WHAT IS NEEDED: Find each line in the records below that contains the word "stamp", and copy it out.

Web page edit records:
Content starts
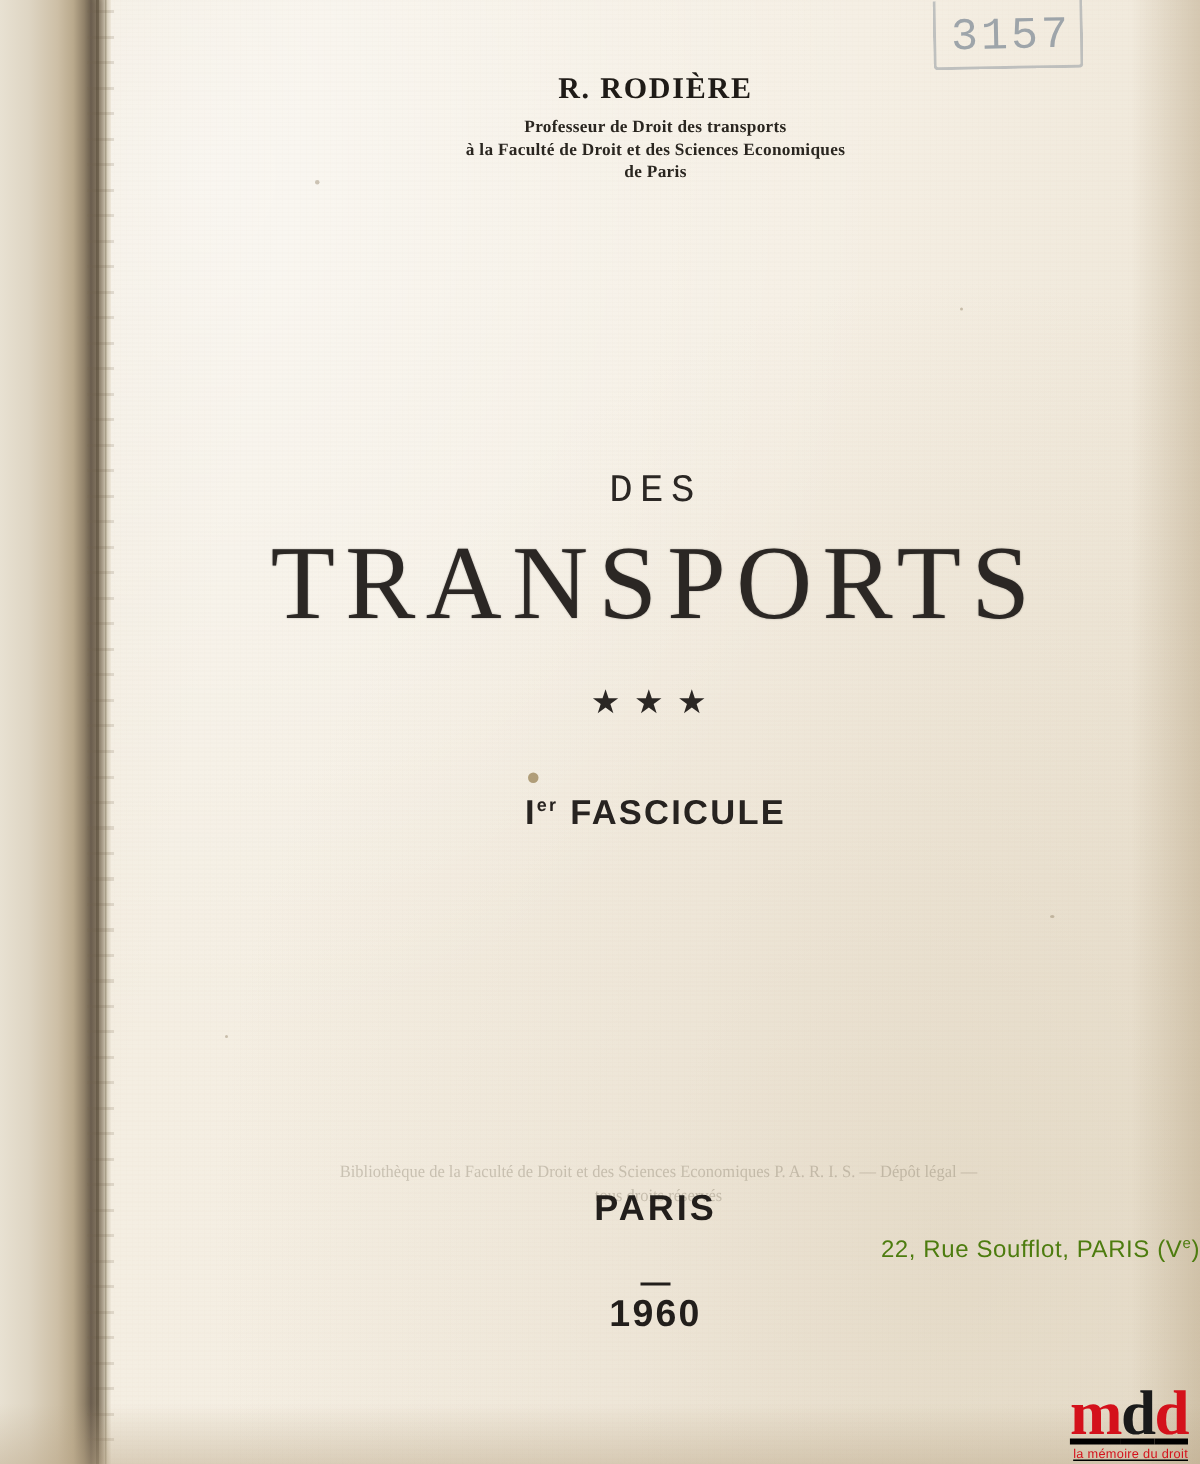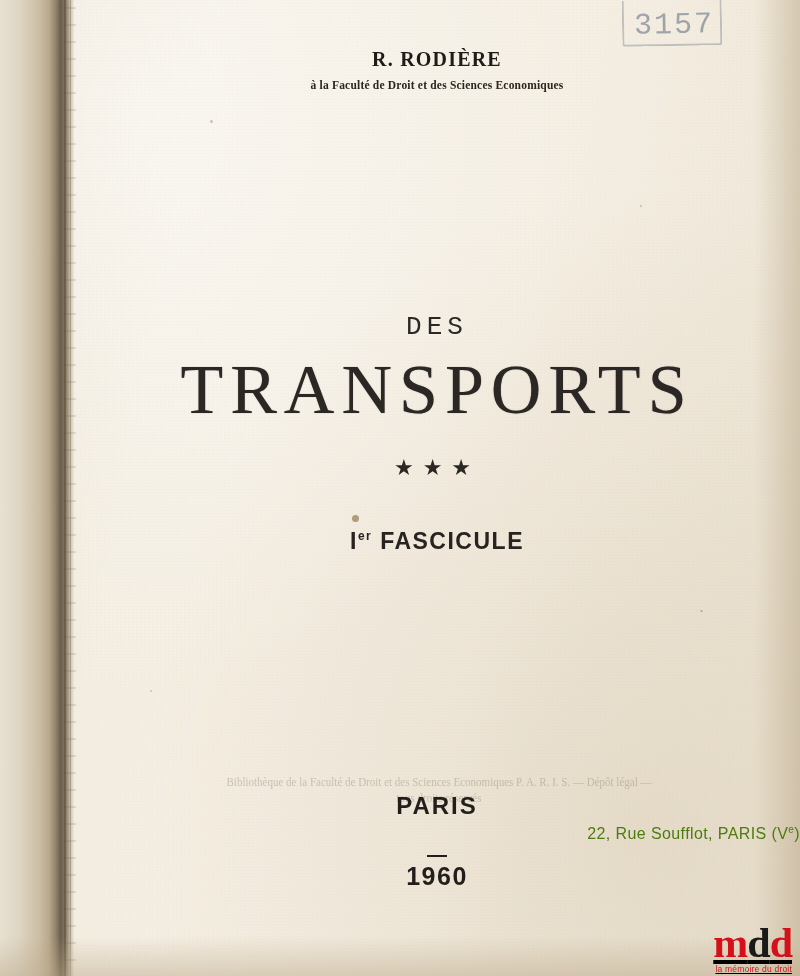--- a/index.html
+++ b/index.html
@@ -299,21 +299,23 @@
   <div class="speck" style="left:700px; top:610px; width:3px; height:2px;"></div>
 
   <div class="content">
 
     <div class="stamp-box"></div>
     <div class="stamp">3157</div>
 
     <div class="author">R.  RODIÈRE</div>
 
     <div class="subtitle-block">
+      <div>Professeur de Droit des transports</div>
       <div>à la Faculté de Droit et des Sciences Economiques</div>
+      <div>de Paris</div>
     </div>
 
     <div class="title-des">DES</div>
     <div class="title-sub">TRANSPORTS</div>
 
     <div class="stars">★★★</div>
 
     <div class="fascicule">
       <span>I</span><sup>er</sup>
       <span>FASCICULE</span>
Content ends
TASK RESULT:
     <div class="stamp-box"></div>
     <div class="stamp">3157</div>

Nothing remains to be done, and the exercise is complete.